The next course brought giggles to many throughout the crowd of fifty. Sometimes the chef is looking so close at the details he/she misses the big picture. The Garlic Roasted Georgia Quail on a Maytag Blue Cheese Tart with Apples, Spinach and Bacon looked a bit like someone reclined on a pillow and, quite frankly, a tad pornographic. The quail was excellent. Succulent and moist, people were putting down their silverware to get the last bits off the tiny legs. The tart was wonderful, rich and creamy with big chunks of crisp bacon on top. This course featured Orchid Hill’s 2004 Pinot Noir, a wine that many of us requested more of.
After a palate cleanser of Rhubarb Apple Sorbet came the Grilled New York Strip Loin. A thick slice of medium rare beef over a bed of morels, asparagus, fiddle head ferns and oven cured tomatoes with a painting of lobster cream across the plate. The beef was fantastic and while there was very little of the lobster cream the flavour was intense.

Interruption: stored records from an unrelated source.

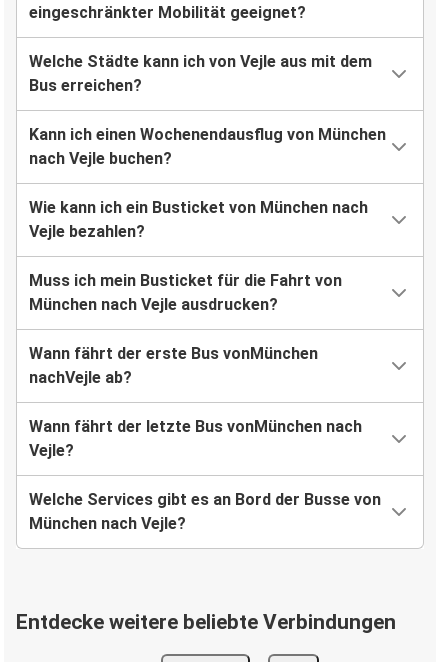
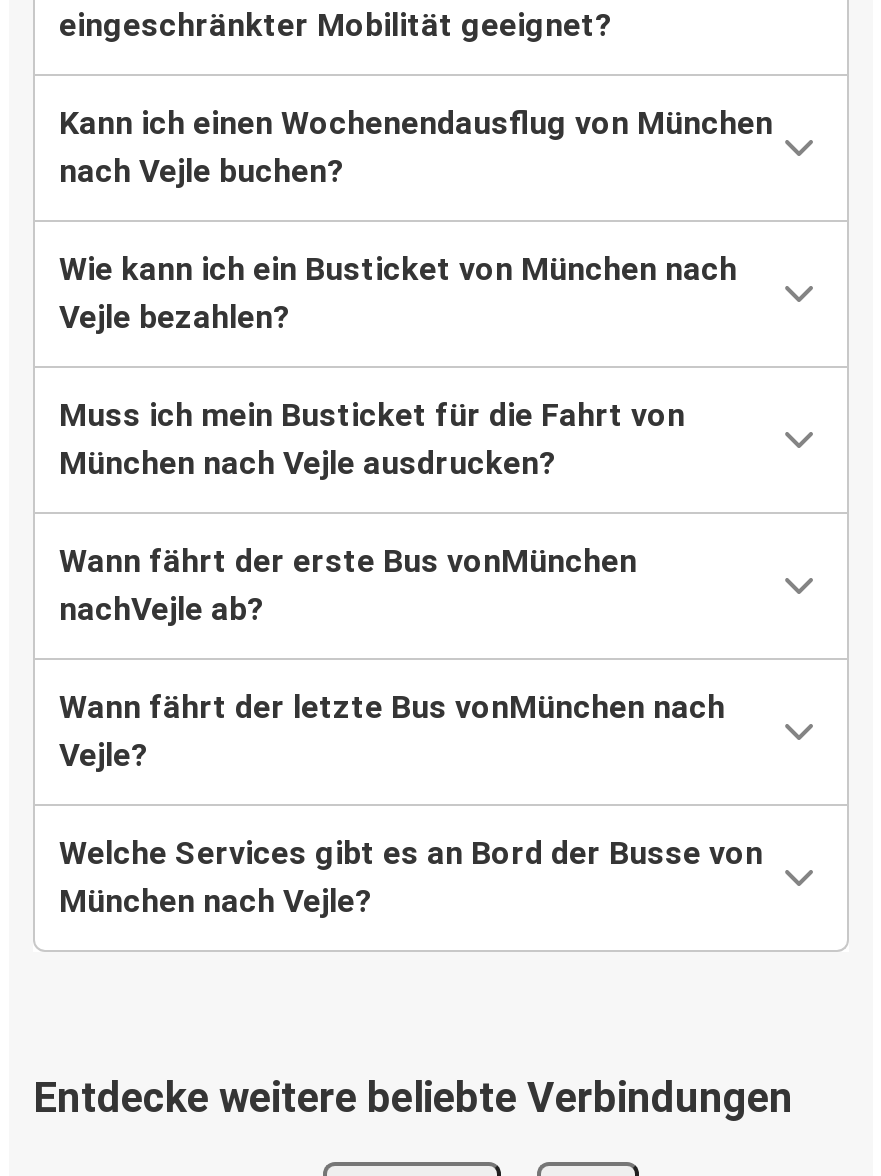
- Welche Städte kann ich von Vejle aus mit dem
- Bus erreichen?
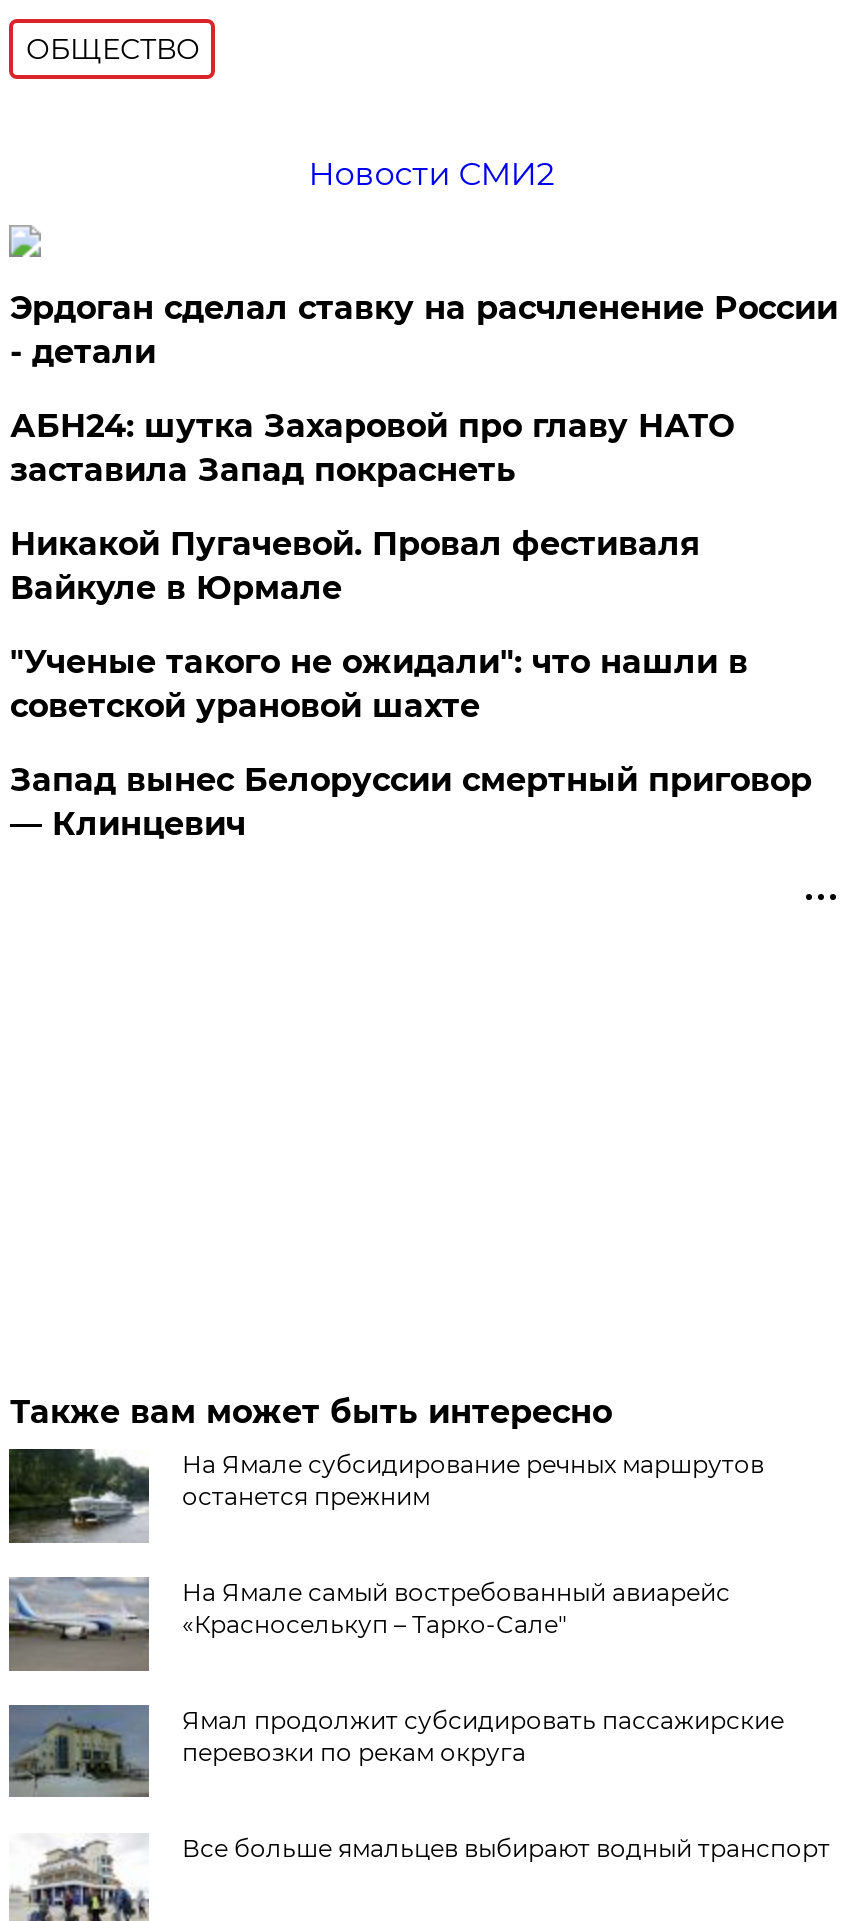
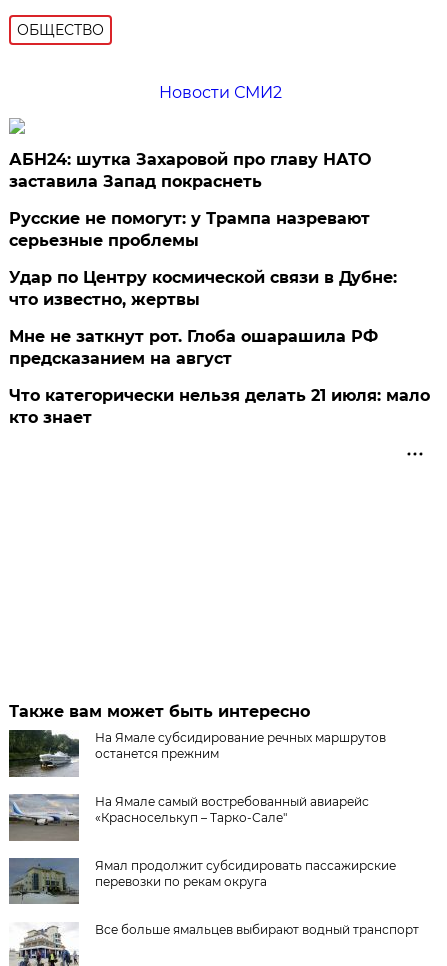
- Эрдоган сделал ставку на расчленение России
- - детали

moved up: АБН24: шутка Захаровой про главу НАТО | заставила Запад покраснеть

- Никакой Пугачевой. Провал фестиваля
- Вайкуле в Юрмале
- "Ученые такого не ожидали": что нашли в
- советской урановой шахте
- Запад вынес Белоруссии смертный приговор
- — Клинцевич
+ Русские не помогут: у Трампа назревают
+ серьезные проблемы
+ Удар по Центру космической связи в Дубне:
+ что известно, жертвы
+ Мне не заткнут рот. Глоба ошарашила РФ
+ предсказанием на август
+ Что категорически нельзя делать 21 июля: мало
+ кто знает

The morels were good but had the textured of being re-hydrated but any issue with that was forgotten over the joy that was the fiddle head ferns. These little treats are only available a few weeks in the spring, taste a little nutty with a hint of bitter and are something you must try if you ever see them on a menu. The cooking process is a bit difficult so I don’t recommend trying it at home. The wine, the 2003 Estate Syrah, was chunky. I nearly requested knife for this wine. It was a good wine but was a bit too heavy for my taste, I asked for another glass of the Pinot.
To wrap up we received a House Strawberry Cocktail and a Strawberry Shortcake. This was my least favourite course of the evening. The cocktail was a bit odd, blended strawberries and vodka over ice. While I knew it was fresh it tasted more like a prefab mix. The shortcake was dry and tough and, since we had Lemaire’s expert service, there were no knives from earlier courses left to cut it with. The fresh strawberries with aged balsamic and marscapone were tasty so that was eaten and the cake left behind.
During the course of the evening the restaurant director came by each table and spoke about the future of the restaurant. They are soon closing for a redesign and general overhaul. I heard a lot of buzz words about ‘value’ and making the restaurant more ‘accessible’ to a wider audience. Sounds a little like a down grade to me but I could be wrong. We’ll have to wait and see what the relaunch brings.
The staff, chefs and waiters, did a great job. It is tough for a kitchen to put out a multi-course meal to a group that large without it tasting and feeling like a banquet. They managed to keep it fine dining and if they cut corners for speed you couldn’t tell. If you go to an event like this you should be very aware of your limitations. Bottomless glasses of wine can be fun for some but not everyone can handle it. Just ask the women who threw up all over The Jefferson’s expensive carpet at the end of the evening. People! Know Your Limits!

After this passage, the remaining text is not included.